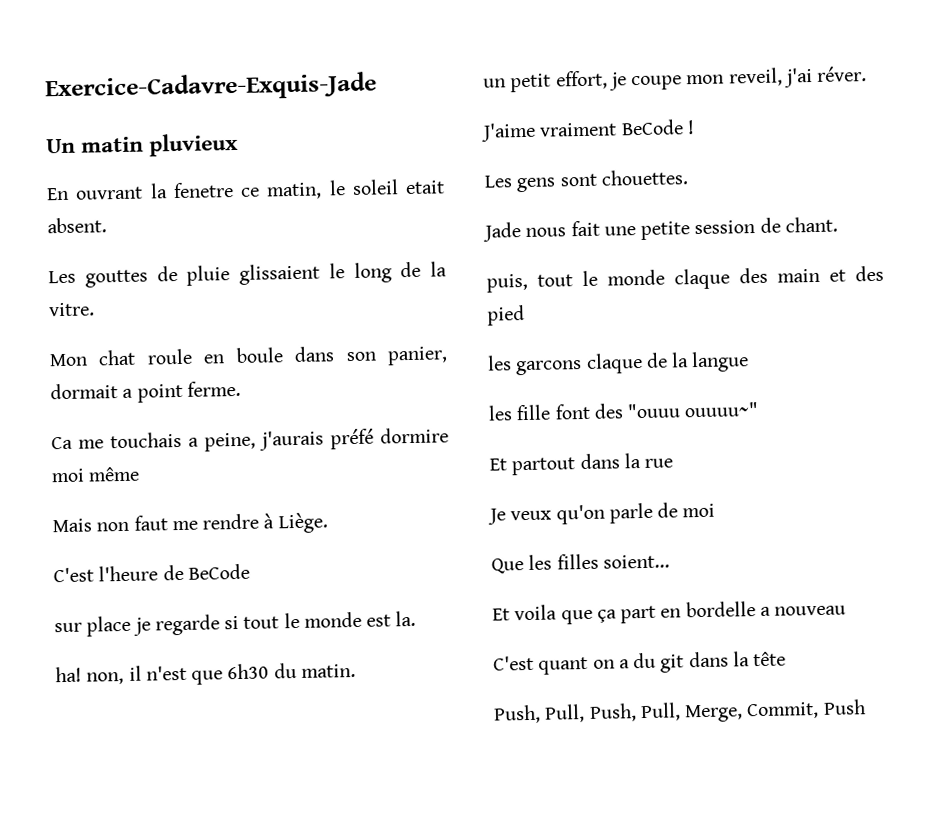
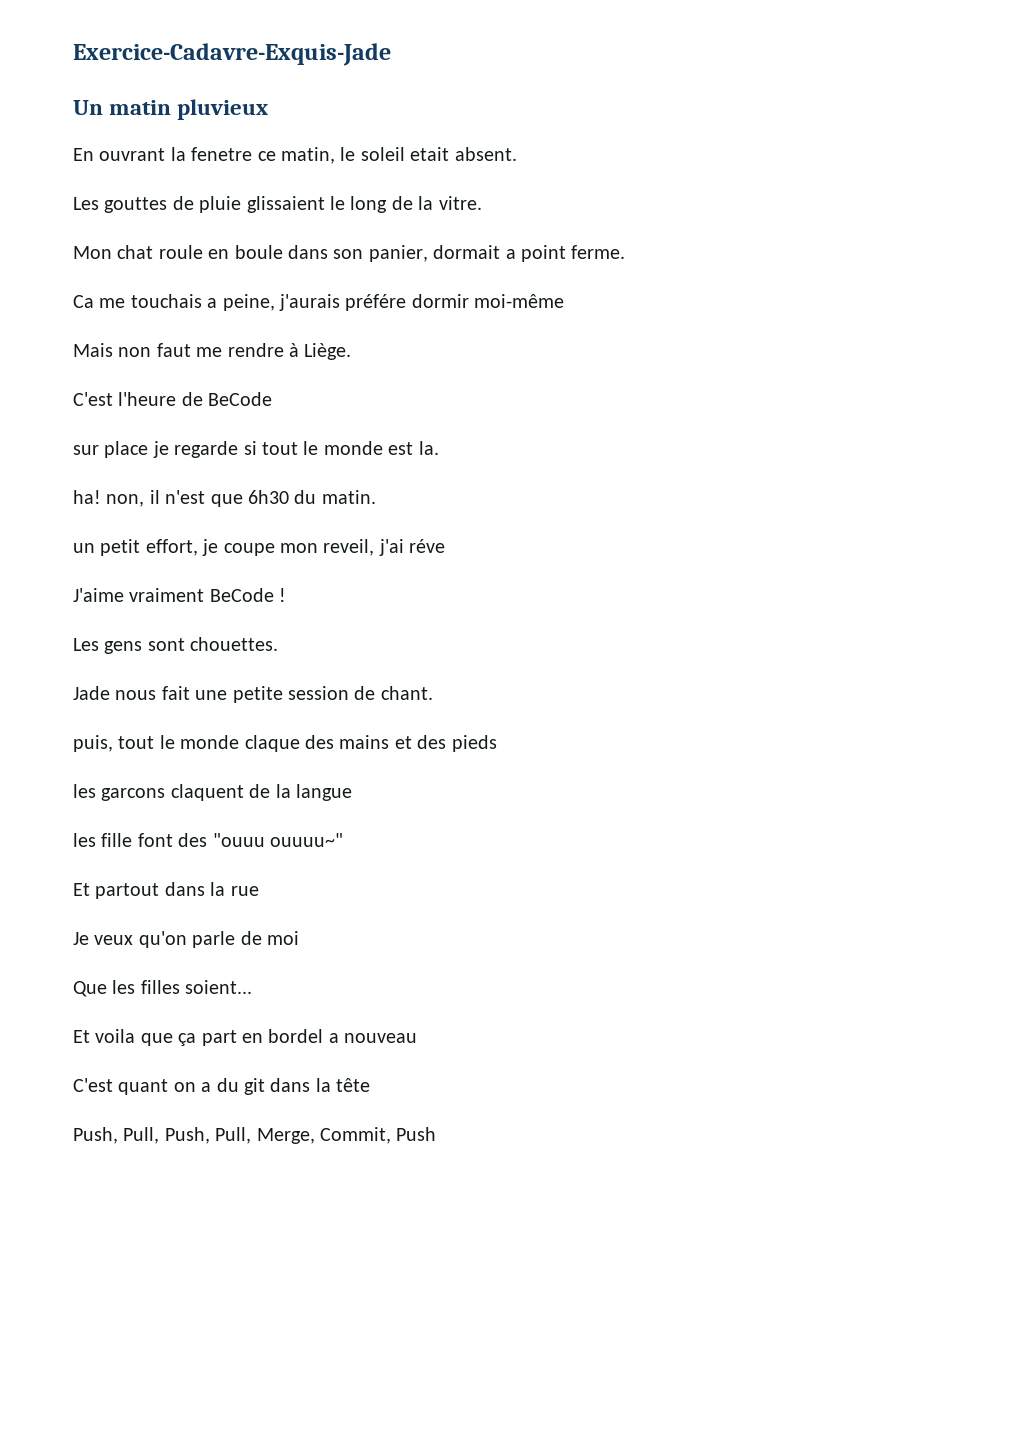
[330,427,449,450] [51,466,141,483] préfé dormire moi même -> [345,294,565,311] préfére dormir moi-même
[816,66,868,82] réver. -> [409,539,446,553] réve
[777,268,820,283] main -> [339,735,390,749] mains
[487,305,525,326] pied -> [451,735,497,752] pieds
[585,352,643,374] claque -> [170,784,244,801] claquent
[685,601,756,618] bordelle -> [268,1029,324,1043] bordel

**Work instructions**
Without any of its images, the data above should be returned exactly.

**Result below**
[330,427,449,450] [51,466,141,483] préfé dormire moi même -> [345,294,565,311] préfére dormir moi-même
[816,66,868,82] réver. -> [409,539,446,553] réve
[777,268,820,283] main -> [339,735,390,749] mains
[487,305,525,326] pied -> [451,735,497,752] pieds
[585,352,643,374] claque -> [170,784,244,801] claquent
[685,601,756,618] bordelle -> [268,1029,324,1043] bordel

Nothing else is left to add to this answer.